● THE DATA:
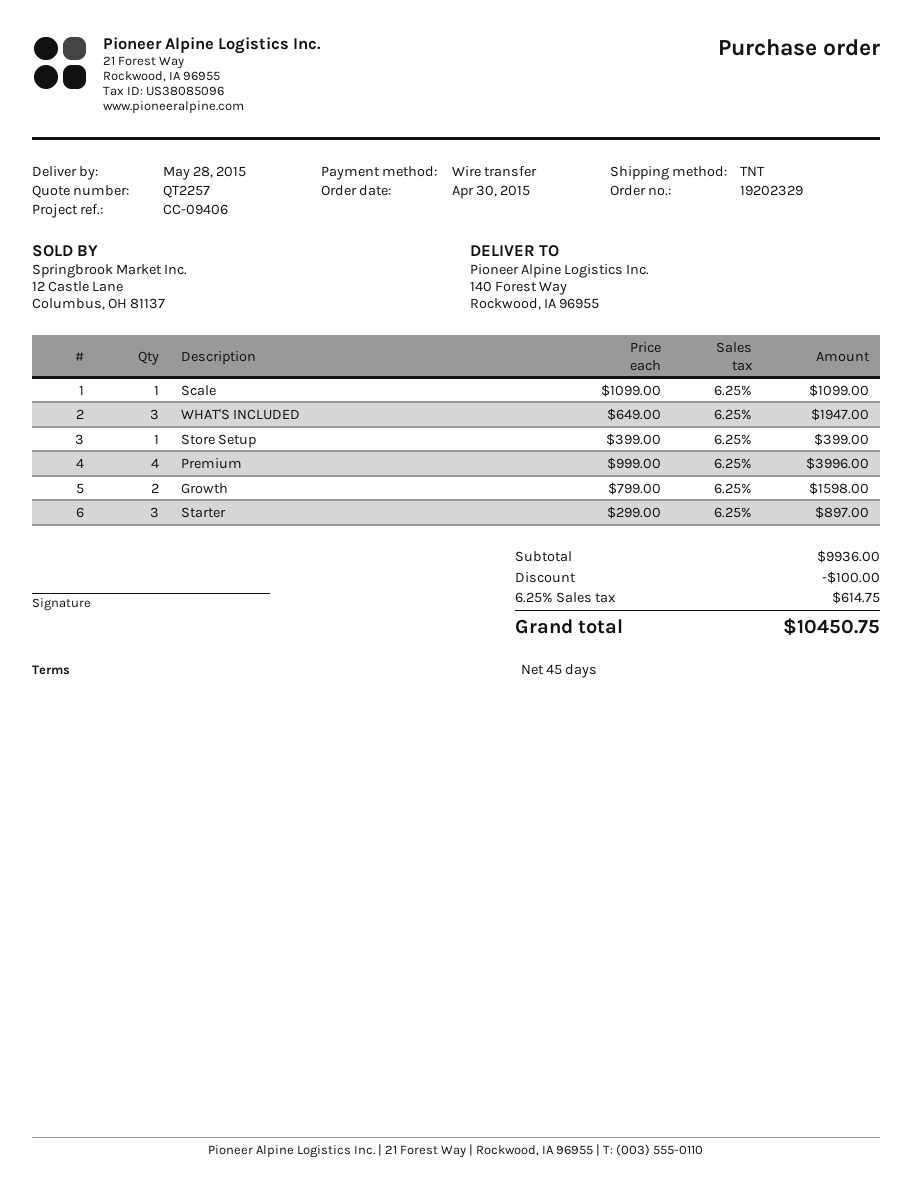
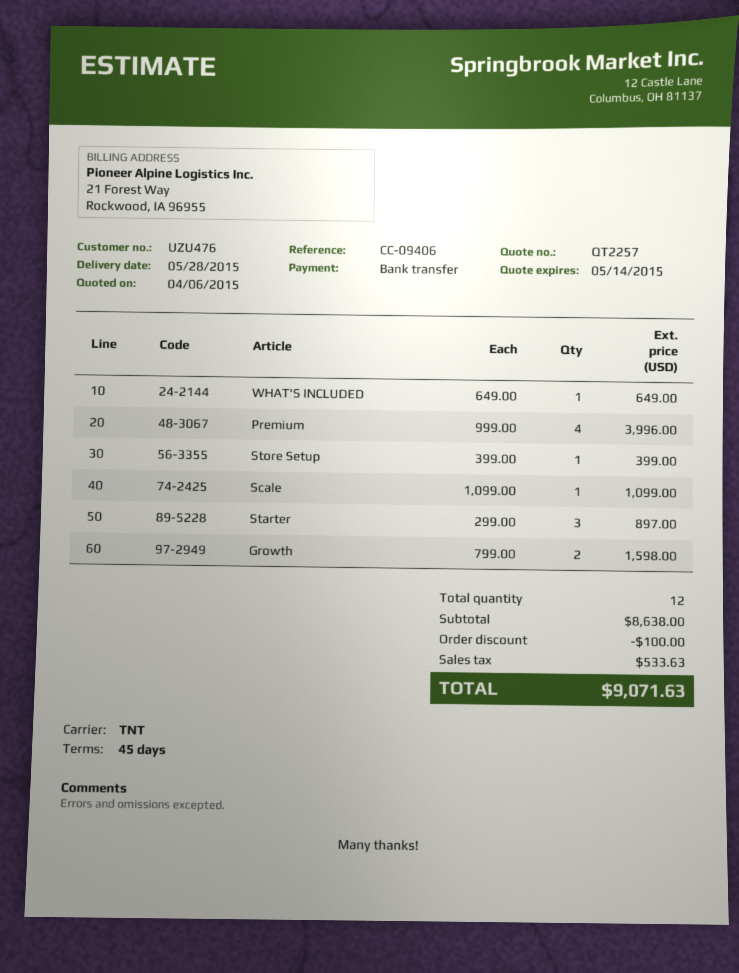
WHAT'S INCLUDED: 3 x 649.00 = 1947.00 -> 1 x 649.00 = 649.00
subtotal: 9936.00 -> 8638.00
tax: 614.75 -> 533.63
total: 10450.75 -> 9071.63

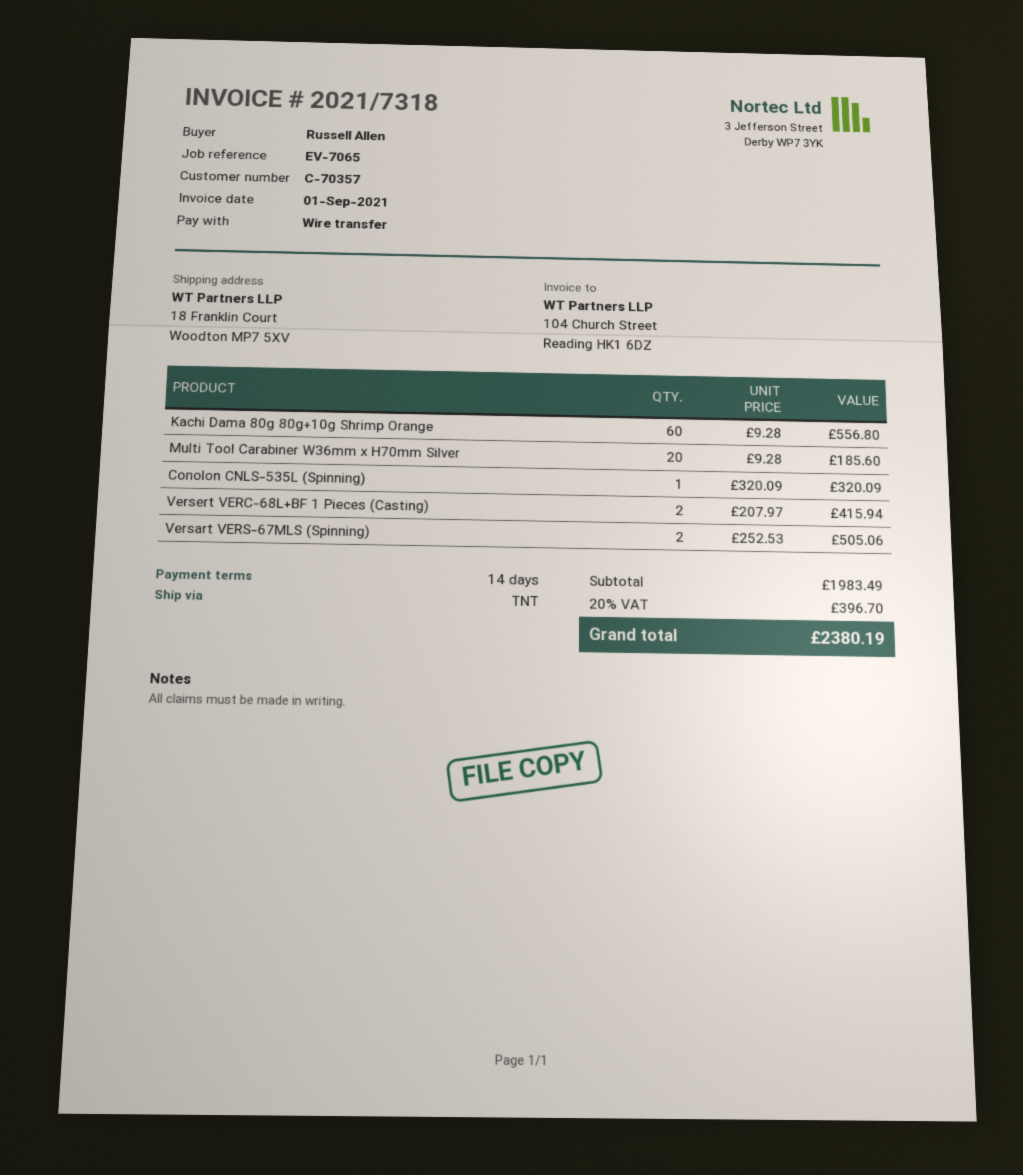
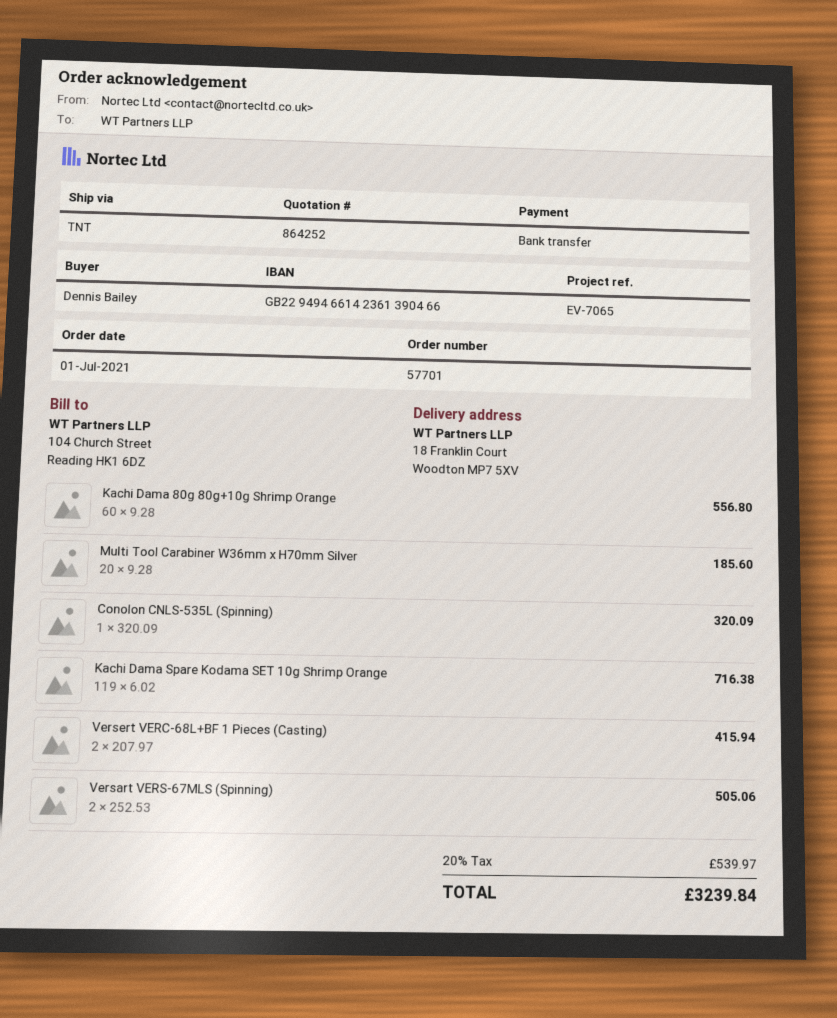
ordered by: Russell Allen -> Dennis Bailey
Kachi Dama Spare Kodama SET 10g Shrimp Orange: none -> 119 x 6.02 = 716.38
tax: 20% = 396.70 -> 20% = 539.97
total: 2380.19 -> 3239.84

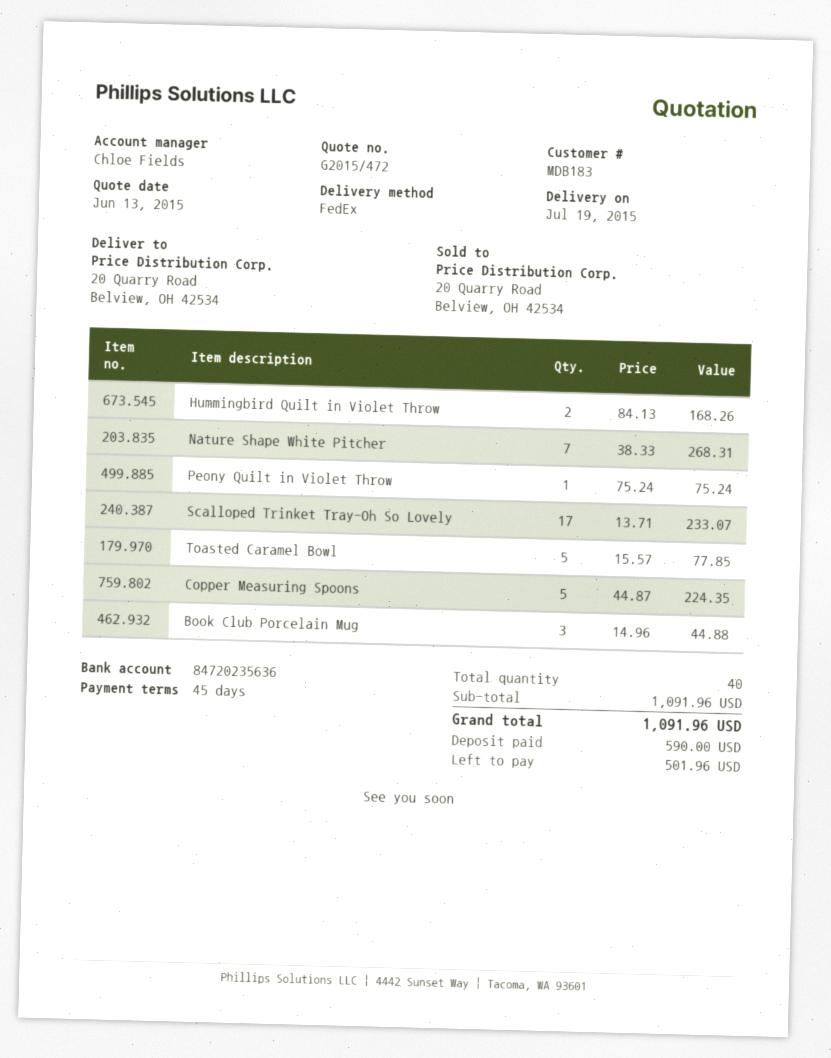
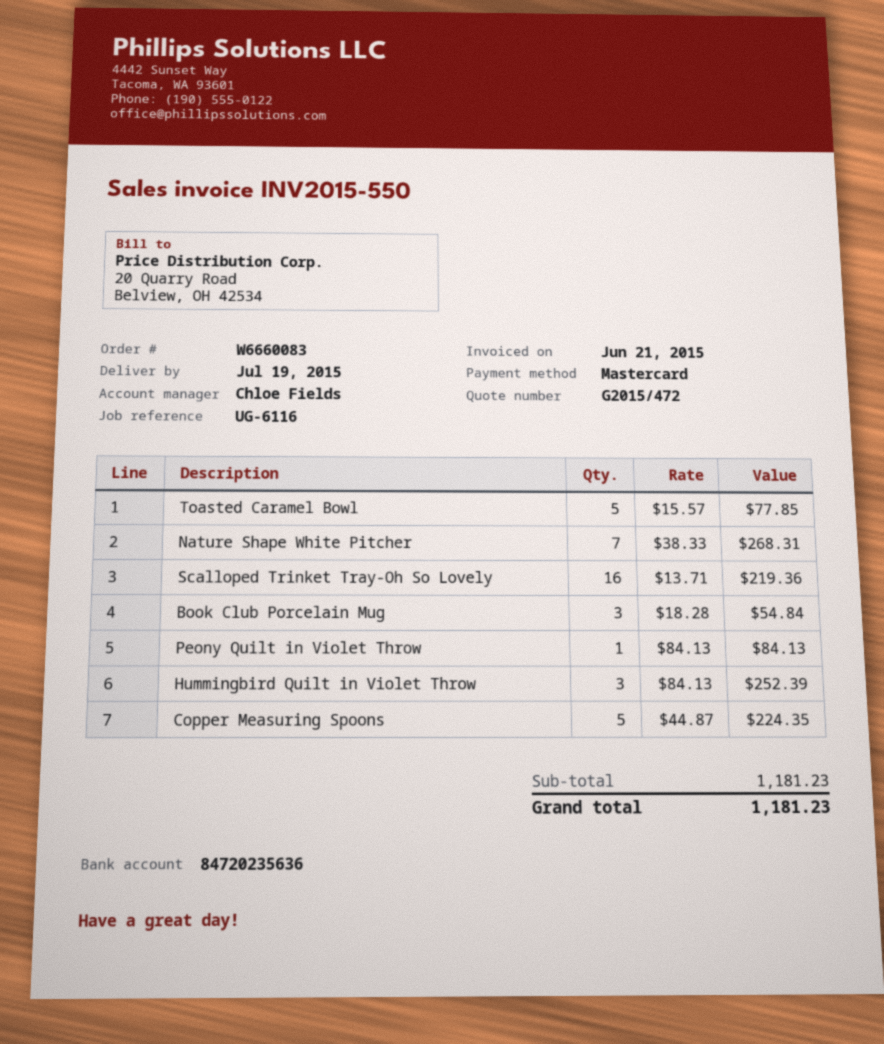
Hummingbird Quilt in Violet Throw: 2 x 84.13 = 168.26 -> 3 x 84.13 = 252.39
Peony Quilt in Violet Throw: 1 x 75.24 = 75.24 -> 1 x 84.13 = 84.13
Scalloped Trinket Tray-Oh So Lovely: 17 x 13.71 = 233.07 -> 16 x 13.71 = 219.36
Book Club Porcelain Mug: 3 x 14.96 = 44.88 -> 3 x 18.28 = 54.84
subtotal: 1091.96 -> 1181.23
total: 1091.96 -> 1181.23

● INSTRUCTIONS FOR THE TASK:
The response should repeat each record precisely and contain no pictures.

● YOUR SOLUTION:
WHAT'S INCLUDED: 3 x 649.00 = 1947.00 -> 1 x 649.00 = 649.00
subtotal: 9936.00 -> 8638.00
tax: 614.75 -> 533.63
total: 10450.75 -> 9071.63

ordered by: Russell Allen -> Dennis Bailey
Kachi Dama Spare Kodama SET 10g Shrimp Orange: none -> 119 x 6.02 = 716.38
tax: 20% = 396.70 -> 20% = 539.97
total: 2380.19 -> 3239.84

Hummingbird Quilt in Violet Throw: 2 x 84.13 = 168.26 -> 3 x 84.13 = 252.39
Peony Quilt in Violet Throw: 1 x 75.24 = 75.24 -> 1 x 84.13 = 84.13
Scalloped Trinket Tray-Oh So Lovely: 17 x 13.71 = 233.07 -> 16 x 13.71 = 219.36
Book Club Porcelain Mug: 3 x 14.96 = 44.88 -> 3 x 18.28 = 54.84
subtotal: 1091.96 -> 1181.23
total: 1091.96 -> 1181.23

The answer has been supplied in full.